Equipment and software requirements
Attendees of the course must use a computer R and the necessary R packages installed. These packages will primarily include igraph
, ergm
, RSienna
, tidyverse
.
Course programme
Module 1: Introduction to graph theory and network science (1 x 2hrs). The mathematical foundation for the statistical analysis of networks, social or otherwise, is graph theory, and in this context, a “graph” is the common technical or mathematical term for what we would otherwise simply call a network. In this module, we will introduce all the major concepts of graph theory: the mathematical definition of a graph (edges and vertices); kinds of graphs, including directed or undirected graphs, weighted or unweighted graphs, simple and biparite graphs; adjacency matrices, and graph sparsity, and graph connectedness; paths, distances, shortest paths, graph diameter; vertex degree, average vertex degree, and degree distributions; clustering coefficients.
Module 2: Descriptive analyses of graph structures (1 x 2hrs). This module will introduce tools in R for creating, manipulating, and visualizing graphs, particularly using the powerful igraph
package. We use igraph
and some similar or related R packages to calculate and visualize graph-theoretic descriptive statistics from network data. These characteristics include degree distributions, node centrality, identifying nodes that are “hubs”” and “authorities”, network cohesion, network density, diameter, clustering coefficients, assortativity coefficients,
Module 3: Random graphs (random networks), small world networks, scale-free networks, preferential attachment (2 x 2hrs). This module aims to be thorough introduction to modern network science, an particularly provide an introduction to the major types of the mathematical models of real world networks. These models are the heart of modern network science. In a Erdős-Rényi random graph, edges between pairs of vertices exist independently at random with probability \(p\). We will look at the properties of random graphs including degree distributions, evolution of their properties as they grow in size, and see the extent to which real world graphs share the properties of random graphs. We then consider simple modifications of the Erdős-Rényi random graph that lead to far more realistic models of real world networks. These are known as Watts-Strogatz small world networks. We will then turn to random network with power law degree distributions. These are known as scale-free networks and they are characterized by a small number of highly inter-connected hubs, which are very typical properties of social networks. We will then explore why these types of networks are so common in nature, which is that emerge from network growth and the preferential attachment of new vertices. Although our focus will be on the theory, we will explore also all of these important theoretical concepts using data analysis and demonstrations in R.

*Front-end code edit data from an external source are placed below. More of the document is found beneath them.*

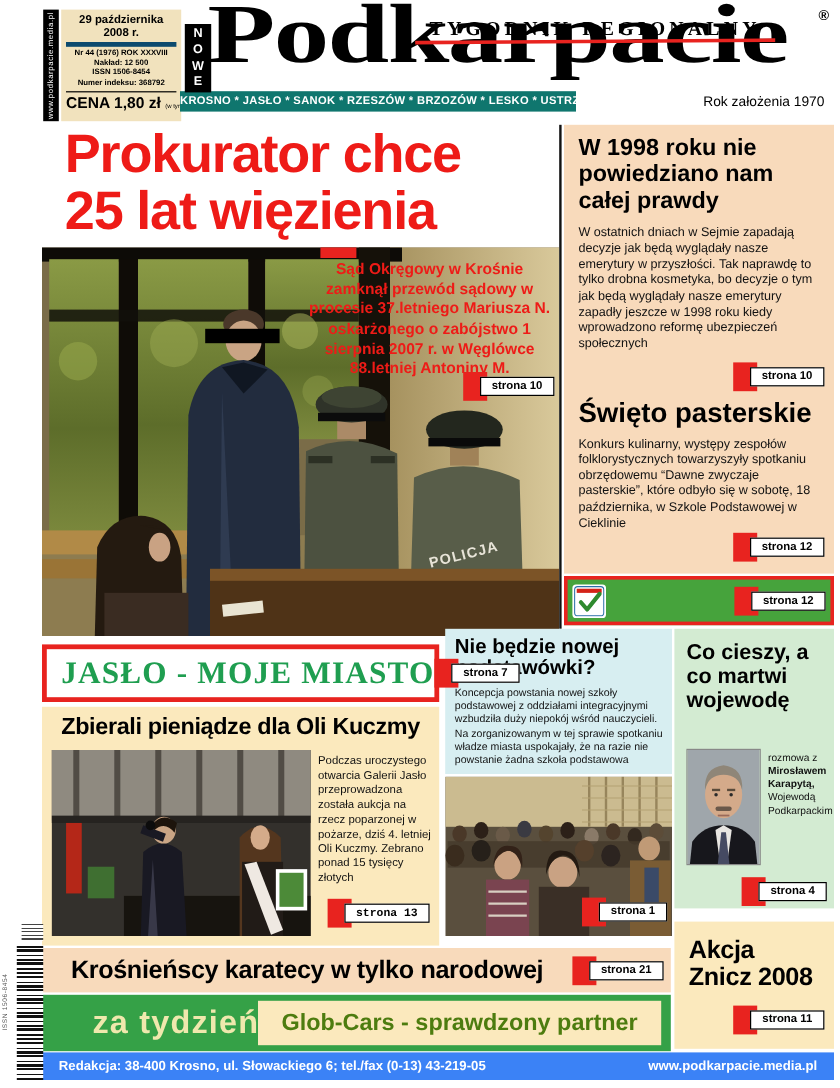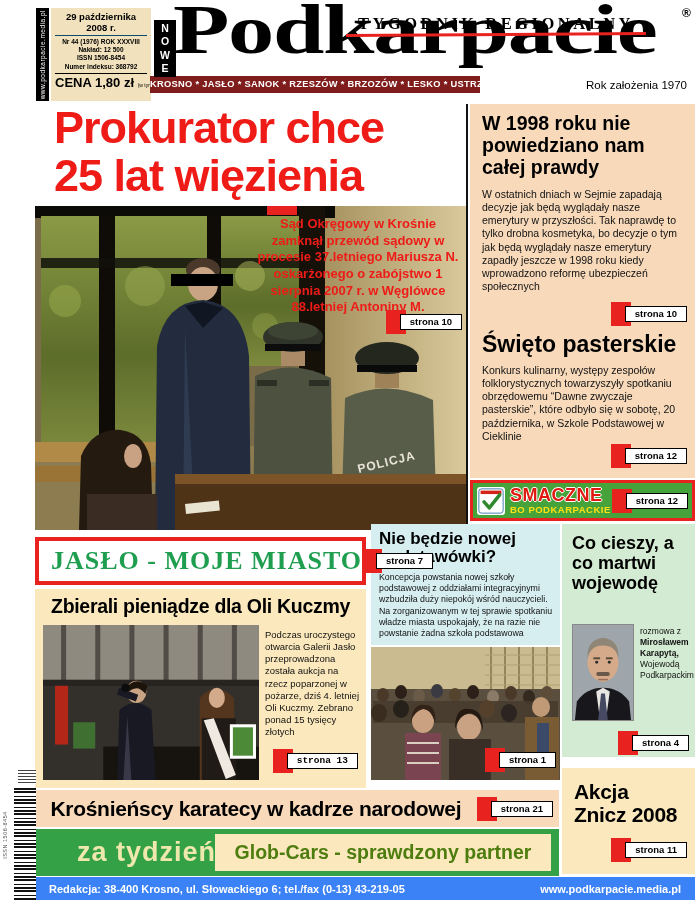--- a/index.html
+++ b/index.html
@@ -27,7 +27,7 @@
   
   .infobox{left:51px;top:8px;width:100px;height:93px;background:#f1e2bd;padding:3px 4px;
     text-align:center;color:#000;}
-  .infobox .date{font-size:9.5px;font-weight:bold;border-bottom:1px solid #0c4a6e;padding-bottom:2px;margin-bottom:2px;}
+  .infobox .date{font-size:9.5px;font-weight:bold;border-bottom:4px solid #0c4a6e;padding-bottom:2px;margin-bottom:2px;}
   .infobox .tiny{font-size:6.5px;font-weight:bold;line-height:8.2px;}
   .infobox .price{border-top:1px solid #000;margin-top:2px;padding-top:1px;font-size:13px;font-weight:bold;white-space:nowrap;}
   .infobox .pnote{font-size:5px;font-weight:normal;}

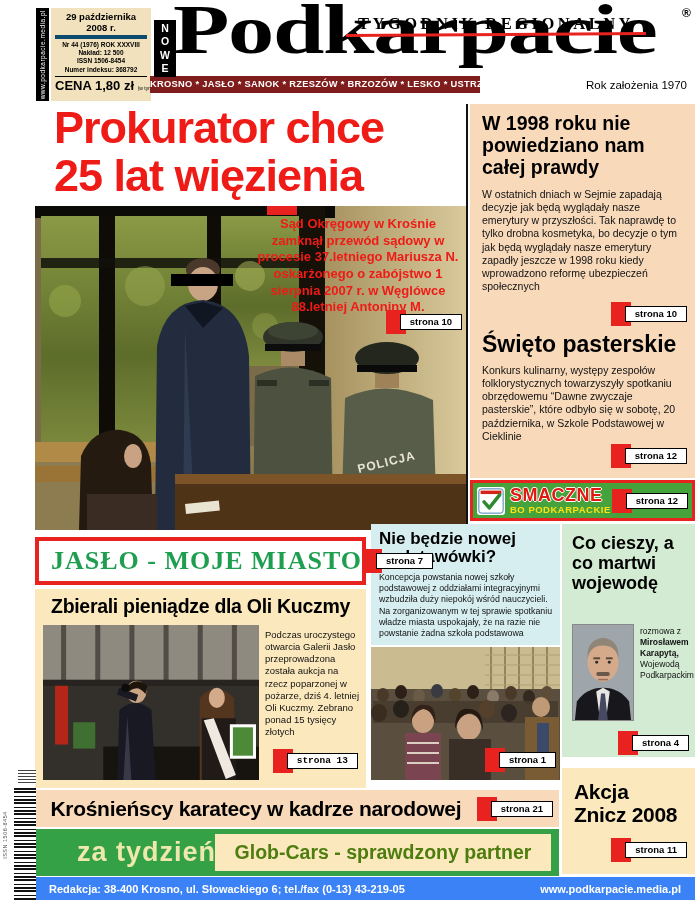--- a/index.html
+++ b/index.html
@@ -44,7 +44,7 @@
   .brand{left:23px;top:-5px;font-family:"Liberation Serif",serif;font-weight:bold;font-size:70px;
     line-height:1;letter-spacing:-1px;color:#000;transform:scaleX(1.32);transform-origin:left top;white-space:nowrap;}
   .reg{left:532px;top:6px;font-size:12px;font-weight:bold;}
-  .cities{left:0;top:76px;width:330px;height:17px;background:#7f1d1d;color:#fff;
+  .cities{left:0;top:76px;width:330px;height:17px;background:#0f766e;color:#fff;
     font-size:9.3px;font-weight:bold;letter-spacing:.3px;text-align:center;line-height:17px;white-space:nowrap;}
   .founded{left:436px;top:79px;font-size:11.5px;color:#000;}
 

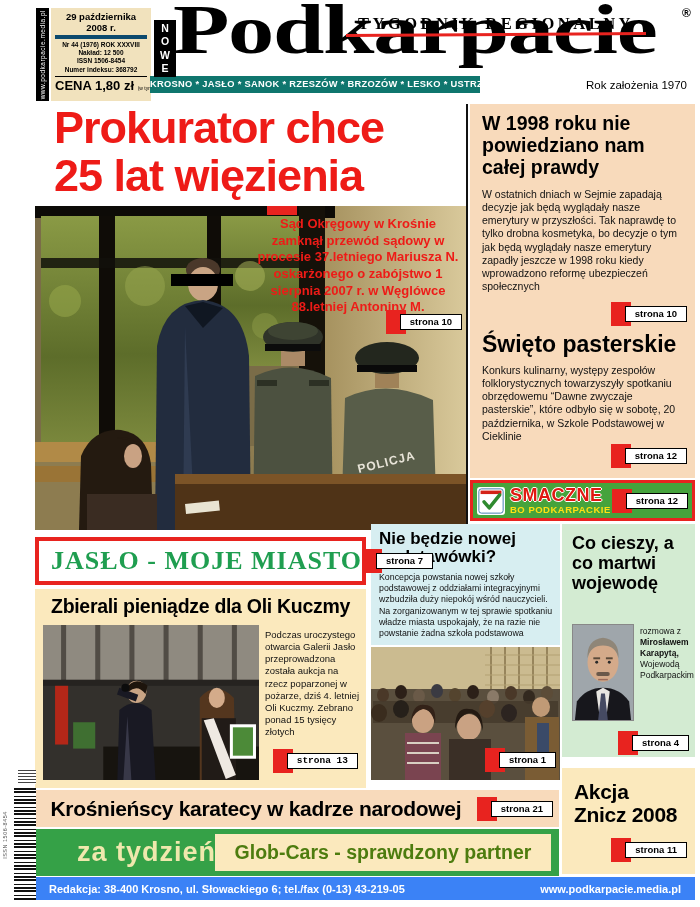--- a/index.html
+++ b/index.html
@@ -277,7 +277,7 @@
       <span class="lbl">strona 10</span>
     </div>
     <div class="abs sec-title past-title">Święto pasterskie</div>
-    <div class="abs past-body">Konkurs kulinarny, występy zespołów folklorystycznych towarzyszyły spotkaniu obrzędowemu “Dawne zwyczaje pasterskie”, które odbyło się w sobotę, 20 października, w Szkole Podstawowej w Cieklinie</div>
+    <div class="abs past-body">Konkurs kulinarny, występy zespołów folklorystycznych towarzyszyły spotkaniu obrzędowemu “Dawne zwyczaje pasterskie”, które odbyło się w sobotę, 18 października, w Szkole Podstawowej w Cieklinie</div>
     <div class="badge abs past-badge">
       <span class="rsq"></span>
       <span class="lbl">strona 12</span>

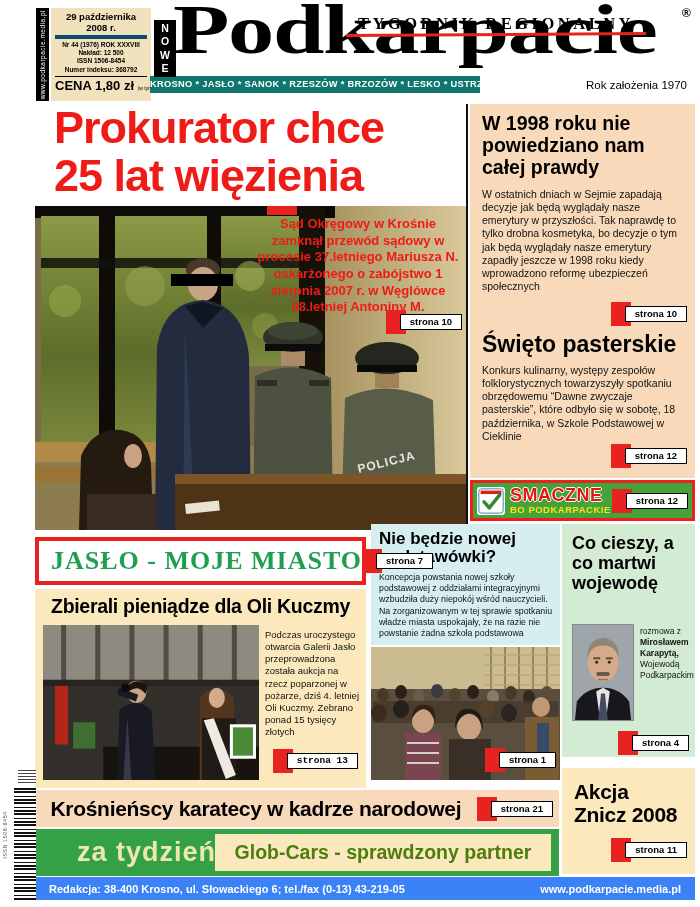--- a/index.html
+++ b/index.html
@@ -291,10 +291,6 @@
         <rect x="3" y="3" width="24" height="4" fill="#d42318"></rect>
         <path d="M7 16 L13 23 L25 8" fill="none" stroke="#2f8a2f" stroke-width="4" stroke-linecap="round" stroke-linejoin="round"></path>
       </svg>
-    </span>
-    <span class="sm-text">
-      <div class="sm1">SMACZNE</div>
-      <div class="sm2">BO PODKARPACKIE</div>
     </span>
     <span class="badge sm-badge">
       <span class="rsq"></span>

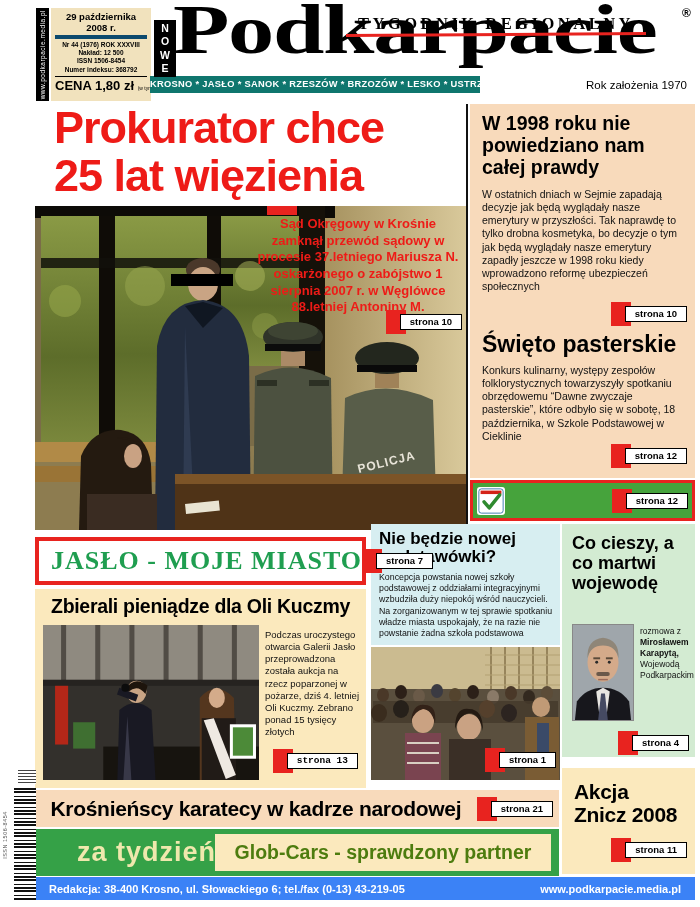--- a/index.html
+++ b/index.html
@@ -441,7 +441,7 @@
   </div>
 
   <div class="abs karate">
-    <span class="ttl">Krośnieńscy karatecy w kadrze narodowej</span>
+    <span class="ttl">Krośnieńscy karatecy w tylko narodowej</span>
     <span class="badge">
       <span class="rsq"></span>
       <span class="lbl">strona 21</span>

Module 4: Statistical models of networks (2 x 2hrs): Standard statistical models like the generalized linear models can be extended, albeit in non-trivial ways, to be used as statistical models for networks. In particular, the exponential random graph models (ERGMs) can be seen as counterparts to generalized linear models for use with network data. In this module, we provide a thorough introduction to the statistical theory behind ERGMs, and carry out analyses in practice using the ergm
package. As a point of comparison with ERGMs, we will also consider Quadratic Assignment Procedure (QAP) regression and multiple regression quadratic assignment procedure (MRQAP), which are nonparameteric permutation based methods.
Module 5: Modelling dynamic networks with stochastic actor-based models (2 x 2hrs): Methods such as ERGMS can only be applied to networks that are not changing with time. However, social networks are dynamic by their nature, with relationships forming and changing with time. We can use stochastic actor-based models for network dynamics to model network dynamics on the basis of observed longitudinal data. This approach is essentially a combination of statistical modelling of networks, as with ERGMs, and longitudinal modelling. To perfom this analysis in R, we will use the RSiena
package.